Fucus vesiculosus, known by the common name bladder wrack or bladderwrack, is a seaweed found on the coasts of the North Sea, the western Baltic Sea, and the Atlantic and Pacific Oceans, also known by the common names black tang, rockweed, bladder fucus, sea oak, black tany, cut weed, dyers fucus, red fucus, and rock wrack. It was the original source of iodine, discovered in 1811, and was used extensively to treat goitre, a swelling of the thyroid gland related to iodine deficiency.

Description

The fronds of F. vesiculosus have a prominent midrib and almost spherical air bladders which are usually paired but may be absent in young plants. The margin is smooth and the frond is dichotomously branched.
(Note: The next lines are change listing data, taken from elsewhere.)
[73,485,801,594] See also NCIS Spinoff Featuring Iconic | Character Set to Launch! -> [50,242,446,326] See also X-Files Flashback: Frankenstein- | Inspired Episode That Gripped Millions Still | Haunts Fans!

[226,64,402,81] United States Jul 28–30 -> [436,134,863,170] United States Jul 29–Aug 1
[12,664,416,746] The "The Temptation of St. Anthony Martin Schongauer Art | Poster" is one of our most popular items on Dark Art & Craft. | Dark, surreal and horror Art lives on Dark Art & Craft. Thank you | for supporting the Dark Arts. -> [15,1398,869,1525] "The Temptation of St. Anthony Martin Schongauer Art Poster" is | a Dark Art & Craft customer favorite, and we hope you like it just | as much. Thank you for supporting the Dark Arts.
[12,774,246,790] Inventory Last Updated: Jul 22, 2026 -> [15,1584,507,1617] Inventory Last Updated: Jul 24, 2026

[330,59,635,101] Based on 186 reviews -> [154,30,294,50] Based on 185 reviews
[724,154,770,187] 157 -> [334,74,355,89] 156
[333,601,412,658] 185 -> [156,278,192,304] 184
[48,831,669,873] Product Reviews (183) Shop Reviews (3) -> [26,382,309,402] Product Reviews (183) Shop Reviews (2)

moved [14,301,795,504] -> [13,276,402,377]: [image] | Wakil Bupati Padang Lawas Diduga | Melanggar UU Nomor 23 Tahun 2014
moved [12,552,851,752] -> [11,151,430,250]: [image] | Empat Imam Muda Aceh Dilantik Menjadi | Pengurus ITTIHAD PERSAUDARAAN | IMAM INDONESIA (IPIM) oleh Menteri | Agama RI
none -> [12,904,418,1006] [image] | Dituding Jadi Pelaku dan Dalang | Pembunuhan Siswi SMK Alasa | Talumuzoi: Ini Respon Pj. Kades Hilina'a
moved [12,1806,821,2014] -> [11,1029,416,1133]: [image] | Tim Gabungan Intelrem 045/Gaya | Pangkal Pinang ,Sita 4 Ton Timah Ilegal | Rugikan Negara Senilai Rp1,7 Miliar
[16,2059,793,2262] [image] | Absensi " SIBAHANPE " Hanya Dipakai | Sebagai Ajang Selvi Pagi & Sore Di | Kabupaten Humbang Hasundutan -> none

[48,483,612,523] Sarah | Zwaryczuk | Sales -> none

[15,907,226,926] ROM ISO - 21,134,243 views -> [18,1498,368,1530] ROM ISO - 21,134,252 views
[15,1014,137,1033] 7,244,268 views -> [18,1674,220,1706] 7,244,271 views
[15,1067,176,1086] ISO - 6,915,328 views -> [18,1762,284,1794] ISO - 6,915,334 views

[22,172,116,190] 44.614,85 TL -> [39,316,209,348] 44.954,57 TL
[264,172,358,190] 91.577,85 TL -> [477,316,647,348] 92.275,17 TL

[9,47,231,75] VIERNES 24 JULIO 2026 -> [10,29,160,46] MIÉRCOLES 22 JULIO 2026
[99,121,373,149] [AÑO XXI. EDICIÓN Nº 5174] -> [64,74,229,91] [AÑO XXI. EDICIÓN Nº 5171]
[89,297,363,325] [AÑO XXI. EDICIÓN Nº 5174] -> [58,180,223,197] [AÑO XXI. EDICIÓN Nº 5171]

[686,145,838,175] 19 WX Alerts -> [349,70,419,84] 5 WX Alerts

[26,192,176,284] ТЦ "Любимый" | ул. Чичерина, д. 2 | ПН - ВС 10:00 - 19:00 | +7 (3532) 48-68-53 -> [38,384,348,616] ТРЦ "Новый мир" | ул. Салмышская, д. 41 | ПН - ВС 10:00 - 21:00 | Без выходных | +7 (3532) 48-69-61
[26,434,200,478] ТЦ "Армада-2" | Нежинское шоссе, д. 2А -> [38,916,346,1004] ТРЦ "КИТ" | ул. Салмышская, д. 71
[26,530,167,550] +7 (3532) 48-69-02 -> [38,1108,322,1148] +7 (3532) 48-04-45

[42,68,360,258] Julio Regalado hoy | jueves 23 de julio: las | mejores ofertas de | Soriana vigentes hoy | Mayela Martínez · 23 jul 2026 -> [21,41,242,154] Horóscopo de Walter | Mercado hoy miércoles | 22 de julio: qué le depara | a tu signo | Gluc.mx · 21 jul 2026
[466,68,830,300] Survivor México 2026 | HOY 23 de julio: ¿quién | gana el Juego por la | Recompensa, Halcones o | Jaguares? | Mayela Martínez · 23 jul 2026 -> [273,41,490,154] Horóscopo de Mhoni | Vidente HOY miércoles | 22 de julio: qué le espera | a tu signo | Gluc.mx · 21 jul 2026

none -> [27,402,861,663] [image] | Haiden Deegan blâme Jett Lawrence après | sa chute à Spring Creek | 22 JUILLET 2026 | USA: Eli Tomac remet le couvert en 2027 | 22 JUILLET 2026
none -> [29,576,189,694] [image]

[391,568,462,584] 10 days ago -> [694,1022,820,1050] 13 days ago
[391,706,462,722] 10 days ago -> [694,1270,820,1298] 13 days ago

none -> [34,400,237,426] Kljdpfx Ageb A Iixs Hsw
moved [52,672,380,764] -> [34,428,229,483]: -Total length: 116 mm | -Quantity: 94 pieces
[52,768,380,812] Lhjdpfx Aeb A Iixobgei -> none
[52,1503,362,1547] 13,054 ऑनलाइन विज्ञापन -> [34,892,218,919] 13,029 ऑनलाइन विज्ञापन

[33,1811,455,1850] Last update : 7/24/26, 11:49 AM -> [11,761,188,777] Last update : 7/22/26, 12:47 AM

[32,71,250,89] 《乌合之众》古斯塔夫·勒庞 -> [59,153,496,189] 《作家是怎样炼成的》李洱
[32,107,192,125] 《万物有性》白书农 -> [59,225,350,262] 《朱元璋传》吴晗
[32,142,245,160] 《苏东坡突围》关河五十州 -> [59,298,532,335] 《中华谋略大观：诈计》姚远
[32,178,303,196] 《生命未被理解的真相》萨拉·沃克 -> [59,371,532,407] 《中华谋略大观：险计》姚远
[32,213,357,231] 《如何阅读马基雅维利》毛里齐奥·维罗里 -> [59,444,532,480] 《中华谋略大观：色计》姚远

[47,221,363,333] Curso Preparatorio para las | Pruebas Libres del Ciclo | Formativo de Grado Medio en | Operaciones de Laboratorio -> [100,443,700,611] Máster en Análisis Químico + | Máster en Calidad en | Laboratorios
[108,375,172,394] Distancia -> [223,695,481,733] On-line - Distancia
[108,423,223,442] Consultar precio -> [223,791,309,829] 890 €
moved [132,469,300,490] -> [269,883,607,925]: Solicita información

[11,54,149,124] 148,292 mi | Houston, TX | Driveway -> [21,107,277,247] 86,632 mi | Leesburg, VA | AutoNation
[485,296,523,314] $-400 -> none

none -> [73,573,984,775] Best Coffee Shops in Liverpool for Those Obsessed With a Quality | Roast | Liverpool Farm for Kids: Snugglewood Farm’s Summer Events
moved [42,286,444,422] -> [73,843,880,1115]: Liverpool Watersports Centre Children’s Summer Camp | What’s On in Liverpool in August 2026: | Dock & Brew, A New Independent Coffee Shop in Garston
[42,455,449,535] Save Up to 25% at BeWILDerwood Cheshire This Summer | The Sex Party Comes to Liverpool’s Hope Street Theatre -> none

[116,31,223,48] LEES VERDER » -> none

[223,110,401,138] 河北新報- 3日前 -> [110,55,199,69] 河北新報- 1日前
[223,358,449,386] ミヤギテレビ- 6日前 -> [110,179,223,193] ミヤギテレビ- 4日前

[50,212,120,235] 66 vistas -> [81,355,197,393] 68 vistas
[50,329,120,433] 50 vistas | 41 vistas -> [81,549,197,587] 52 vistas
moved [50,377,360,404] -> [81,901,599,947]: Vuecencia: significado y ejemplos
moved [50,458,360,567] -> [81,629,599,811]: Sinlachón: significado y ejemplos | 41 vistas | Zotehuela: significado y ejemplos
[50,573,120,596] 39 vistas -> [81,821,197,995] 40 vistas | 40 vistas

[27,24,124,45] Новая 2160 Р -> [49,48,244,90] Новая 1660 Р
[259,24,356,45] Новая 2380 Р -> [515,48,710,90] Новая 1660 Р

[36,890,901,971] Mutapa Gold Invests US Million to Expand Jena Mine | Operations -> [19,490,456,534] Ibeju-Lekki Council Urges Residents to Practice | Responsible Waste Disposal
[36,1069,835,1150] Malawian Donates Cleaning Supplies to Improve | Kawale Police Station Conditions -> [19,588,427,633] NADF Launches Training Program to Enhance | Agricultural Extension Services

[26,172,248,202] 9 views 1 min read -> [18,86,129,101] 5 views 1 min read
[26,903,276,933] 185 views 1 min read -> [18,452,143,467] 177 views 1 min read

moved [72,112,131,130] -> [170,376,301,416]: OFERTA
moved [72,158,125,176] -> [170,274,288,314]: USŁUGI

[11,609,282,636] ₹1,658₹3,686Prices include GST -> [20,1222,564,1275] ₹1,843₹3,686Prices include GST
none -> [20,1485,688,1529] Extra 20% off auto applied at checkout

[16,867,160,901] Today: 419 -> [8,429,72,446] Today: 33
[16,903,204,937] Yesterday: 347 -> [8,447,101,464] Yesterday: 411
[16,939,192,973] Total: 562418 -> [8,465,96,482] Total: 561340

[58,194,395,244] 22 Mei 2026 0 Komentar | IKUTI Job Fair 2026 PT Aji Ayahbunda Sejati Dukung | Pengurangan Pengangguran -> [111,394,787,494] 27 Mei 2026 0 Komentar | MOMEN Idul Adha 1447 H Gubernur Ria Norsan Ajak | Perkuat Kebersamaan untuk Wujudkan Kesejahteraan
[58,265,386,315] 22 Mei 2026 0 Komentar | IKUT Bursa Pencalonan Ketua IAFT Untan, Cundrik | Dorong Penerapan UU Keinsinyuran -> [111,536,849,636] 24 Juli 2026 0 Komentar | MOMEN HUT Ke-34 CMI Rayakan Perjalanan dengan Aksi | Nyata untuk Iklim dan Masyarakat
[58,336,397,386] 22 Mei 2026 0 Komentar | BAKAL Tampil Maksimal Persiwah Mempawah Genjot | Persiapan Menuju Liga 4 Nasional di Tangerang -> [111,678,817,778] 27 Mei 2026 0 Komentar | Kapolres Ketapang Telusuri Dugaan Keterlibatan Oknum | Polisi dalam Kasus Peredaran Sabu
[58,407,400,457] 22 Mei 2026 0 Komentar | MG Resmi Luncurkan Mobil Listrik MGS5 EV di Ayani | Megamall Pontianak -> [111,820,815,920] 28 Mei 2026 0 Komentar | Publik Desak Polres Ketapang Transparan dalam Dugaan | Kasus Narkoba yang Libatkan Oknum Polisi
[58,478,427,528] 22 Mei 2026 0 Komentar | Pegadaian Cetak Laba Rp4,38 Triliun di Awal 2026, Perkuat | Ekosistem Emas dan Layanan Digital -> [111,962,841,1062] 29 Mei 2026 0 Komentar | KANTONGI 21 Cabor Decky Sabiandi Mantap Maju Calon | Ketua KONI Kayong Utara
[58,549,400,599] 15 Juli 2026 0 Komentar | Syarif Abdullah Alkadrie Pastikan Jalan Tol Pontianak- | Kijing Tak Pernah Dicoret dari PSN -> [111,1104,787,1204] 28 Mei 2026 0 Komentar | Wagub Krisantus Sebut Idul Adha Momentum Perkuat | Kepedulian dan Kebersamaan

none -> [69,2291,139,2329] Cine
It is sometimes confused with Fucus spiralis with which it hybridises.[1]

Distribution

Fucus vesiculosus is the most common algae on the shores of the British Isles.[2] It has been recorded from the Atlantic shores of Europe, Northern Russia, the Baltic Sea, Greenland, Azores, Canary Islands, Morocco and Madeira.[3][4] It is also found on the Atlantic coast of North America from Ellesmere Island, Hudson Bay to North Carolina.[5]

Ecology

The species is especially common on sheltered shores from the middle littoral to lower intertidal levels.[5] It is rare on exposed shores where any specimens may be short, stunted and without the air vesicles.[6] F. vesiculosus supports few colonial organisms but provides a canopy and shelter for the tube worm Spirorbis spirorbis, herbivorous isopods, such as Idotea and surface grazing snails such as Littorina obtusata.[1] Phlorotannins in Fucus vesiculosus act as chemical defences against the marine herbivorous snail Littorina littorea.[7] Nevertheless, galactolipids, rather than phlorotannins, act as herbivore deterrents in this species against the sea urchin Arbacia punctulata.[8] Methyl-jasmonate may induce the phlorotannins production.[9] Fucophlorethol A is a type of phlorotannin found in F. vesiculosus.[10]

Biology

Plants of F. vesiculosus are dioecious. Gametes are generally released into the seawater under calm conditions and the eggs are fertilised externally to produce a zygote.[1] Eggs are fertilised shortly after being released from the receptacle. A study on the coast of Maine showed that there was 100% fertilisation at both exposed and sheltered sites.[1] Continuously submerged populations in the Baltic Sea are very responsive to turbulent conditions. High fertilisation success is achieved because the gametes are only released when water velocities are low.[11]

Consumption

Primary chemical constituents of this plant include mucilage, algin, mannitol, beta-carotene, zeaxanthin, iodine, bromine, potassium, volatile oils, and many other minerals. The main use of bladder wrack (and other types of seaweed) in herbal medicine is as a source of iodine, an essential nutrient for the thyroid gland. Bladder wrack has been used in the treatment of underactive thyroid glands (hypothyroidism) and goitre.[12]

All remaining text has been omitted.